Oireachtas Joint and Select Committees
Thursday, 21 February 2013
Joint Oireachtas Committee on Health and Children
Health Insurance Levy: Discussion
12:35 pm
Mr. Jim Joyce:
I welcome the opportunity to address the committee. My colleague, Mr. Sloyan, will make the presentation on behalf of the Health Insurance Authority but I wish to comment briefly on our role in respect of risk equalisation. It is universally recognised that risk equalisation is essential to community rating in the market. The system contains two elements, namely, levies on health insurers and credits for high risk subscribers. These are calculated so as to be fully offsetting and, therefore, financially neutral for the market as a whole. In general older people pay less and younger people pay more as a result of risk equalisation. This is what we mean by community rating.

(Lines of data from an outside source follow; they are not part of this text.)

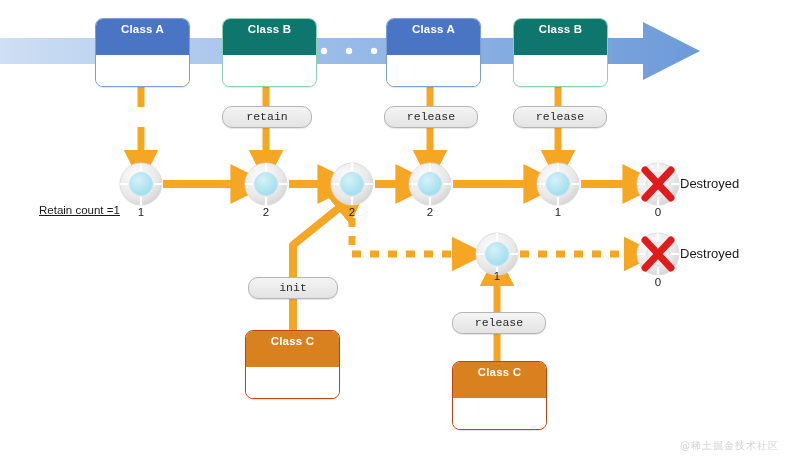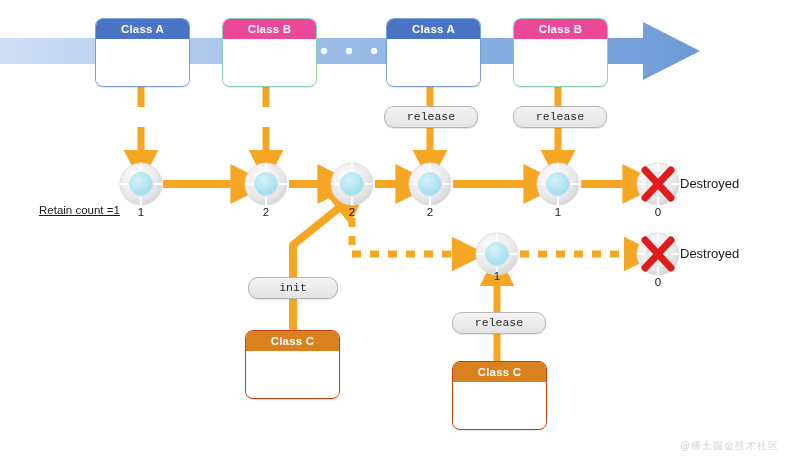--- a/index.html
+++ b/index.html
@@ -10,7 +10,7 @@
 
   
   .cbox{position:absolute;border-radius:8px;overflow:hidden;background:#fff;}
-  .cbox .hdr{height:20px;line-height:20px;text-align:center;color:#fff;
+  .cbox .hdr{height:36px;line-height:20px;text-align:center;color:#fff;
              font-size:11.5px;font-weight:bold;letter-spacing:.2px;}
   .cbox .body{background:#fff;}
   .cbox.blue  {border:1px solid #7a9ed6;box-shadow:0 1px 1px rgba(0,0,0,.10);}

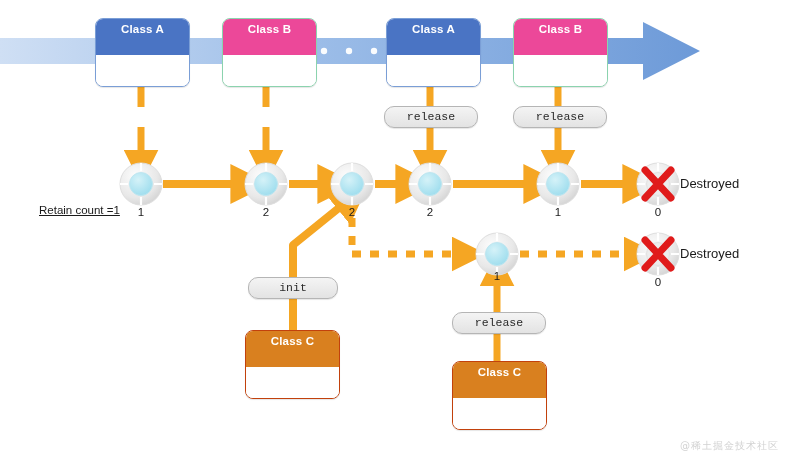--- a/index.html
+++ b/index.html
@@ -16,7 +16,7 @@
   .cbox.blue  {border:1px solid #7a9ed6;box-shadow:0 1px 1px rgba(0,0,0,.10);}
   .cbox.blue  .hdr{background:#4a74c4;}
   .cbox.green {border:1px solid #8bd3ae;box-shadow:0 1px 1px rgba(0,0,0,.10);}
-  .cbox.green .hdr{background:#ec4899;}
+  .cbox.green .hdr{background:#0f766e;}
   .cbox.orange{border:1px solid #c2410c;box-shadow:0 1px 1px rgba(0,0,0,.10);}
   .cbox.orange .hdr{background:#d9801f;}
 

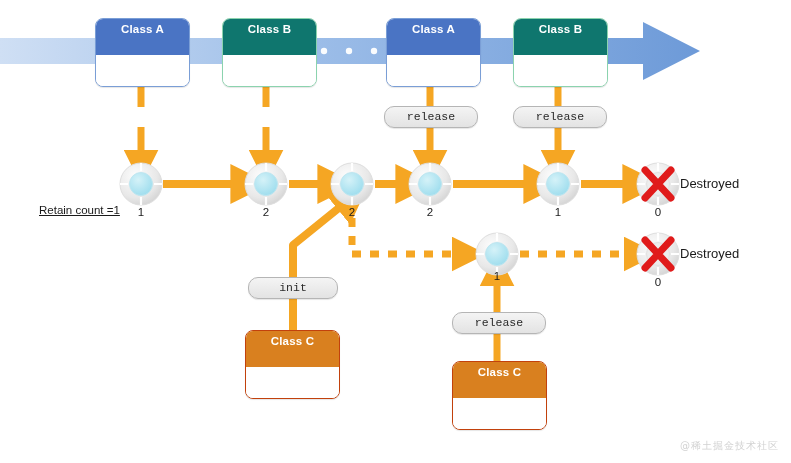--- a/index.html
+++ b/index.html
@@ -185,6 +185,7 @@
     <div class="body" style="height:45px;"></div>
   </div>
 
+  <div class="pill" style="left:222px;top:106px;width:88px;">retain</div>
   <div class="pill" style="left:384px;top:106px;width:92px;">release</div>
   <div class="pill" style="left:513px;top:106px;width:92px;">release</div>
   <div class="pill" style="left:248px;top:277px;width:88px;">init</div>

In commenting on the risk equalisation system we must be careful to take the levies and credits together. An insurer with higher than average risk profile can be expected to favour higher levies and credits, while the insurer with lower than average risk profile can be expected to favour lower levies and credits. The authority endeavours to set the risk equalisation system at a level that is appropriate to the market and we are not biased one way or the other. I agree with Dr. Lynch that transfers occur but it is better to think about them as transfers between subscribers rather then between companies. The beneficiary of the transfer is the older customer rather than the VHI and the levy is subsidised by the younger customer rather than the company paying it. Risk equalisation in itself has no effect on overall market premiums. The determinant of overall levels of premiums is the insurer's cost of providing a service and the greatest element of this is the cost of claims.